◆ **Work instructions**:
Set out the records below again exactly; skip the images.

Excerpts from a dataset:
----------------------------------------

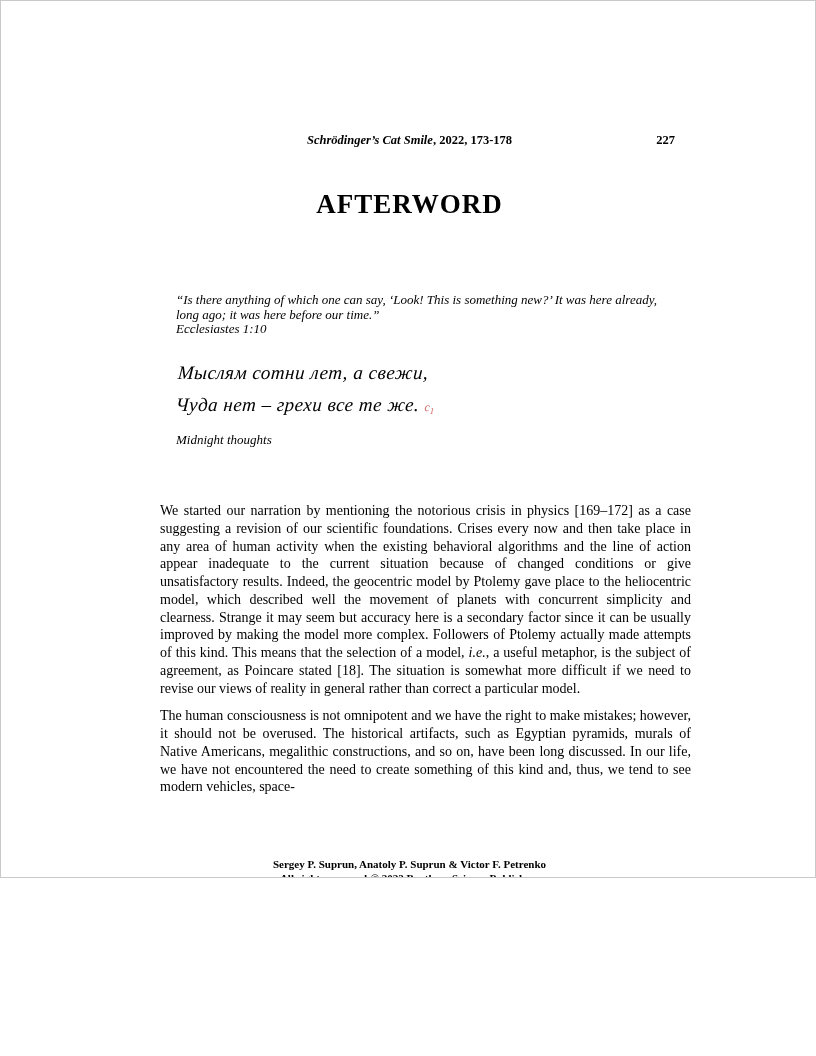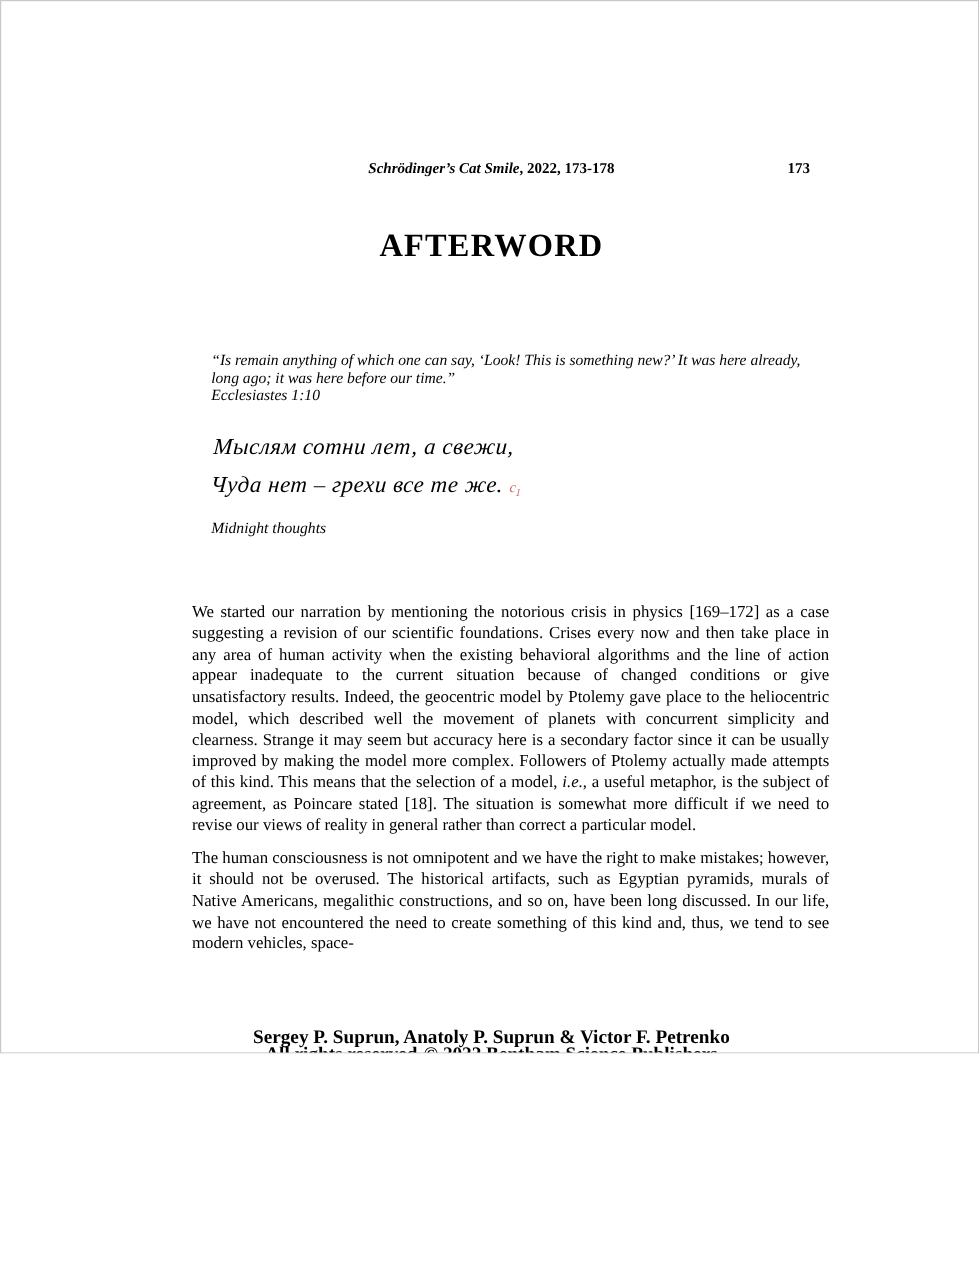--- a/index.html
+++ b/index.html
@@ -120,41 +120,41 @@
   .body-text p + p { margin-top: 10px; }
   .body-text .latin-term { font-style: italic; }
 
   
   .footer {
     position: absolute;
     top: 857px;
     left: 0;
     right: 0;
     text-align: center;
-    font-size: 16px;
+    font-size: 11px;
     font-weight: bold;
     line-height: 13.5px;
   }
   .footer .footer-line { display: block; }
 </style>
 </head>
 <body>
 
 <div class="page">
   <div class="content">
 
     <div class="running-head">
       <span class="journal-title">Schrödinger’s Cat Smile</span><span>, 2022, 173-178</span>
-      <span class="page-num">173</span>
+      <span class="page-num">227</span>
     </div>
 
     <h1 class="chapter-title">AFTERWORD</h1>
 
     <div class="epigraph">
-      <span>“Is remain anything of which one can say, ‘Look! This is something new?’ It was here already, long ago; it was here before our time.”</span>
+      <span>“Is there anything of which one can say, ‘Look! This is something new?’ It was here already, long ago; it was here before our time.”</span>
       <span class="epigraph-source">Ecclesiastes 1:10</span>
     </div>
 
     <div class="verse">
       <div>Мыслям сотни лет, а свежи,</div>
       <div>
         <span>Чуда нет – грехи все те же.</span>
         <span class="comment-marker"><span>с</span><sub>1</sub></span>
       </div>
     </div>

----------------------------------------

◆ **Task output**:
--- a/index.html
+++ b/index.html
@@ -120,41 +120,41 @@
   .body-text p + p { margin-top: 10px; }
   .body-text .latin-term { font-style: italic; }
 
   
   .footer {
     position: absolute;
     top: 857px;
     left: 0;
     right: 0;
     text-align: center;
-    font-size: 16px;
+    font-size: 11px;
     font-weight: bold;
     line-height: 13.5px;
   }
   .footer .footer-line { display: block; }
 </style>
 </head>
 <body>
 
 <div class="page">
   <div class="content">
 
     <div class="running-head">
       <span class="journal-title">Schrödinger’s Cat Smile</span><span>, 2022, 173-178</span>
-      <span class="page-num">173</span>
+      <span class="page-num">227</span>
     </div>
 
     <h1 class="chapter-title">AFTERWORD</h1>
 
     <div class="epigraph">
-      <span>“Is remain anything of which one can say, ‘Look! This is something new?’ It was here already, long ago; it was here before our time.”</span>
+      <span>“Is there anything of which one can say, ‘Look! This is something new?’ It was here already, long ago; it was here before our time.”</span>
       <span class="epigraph-source">Ecclesiastes 1:10</span>
     </div>
 
     <div class="verse">
       <div>Мыслям сотни лет, а свежи,</div>
       <div>
         <span>Чуда нет – грехи все те же.</span>
         <span class="comment-marker"><span>с</span><sub>1</sub></span>
       </div>
     </div>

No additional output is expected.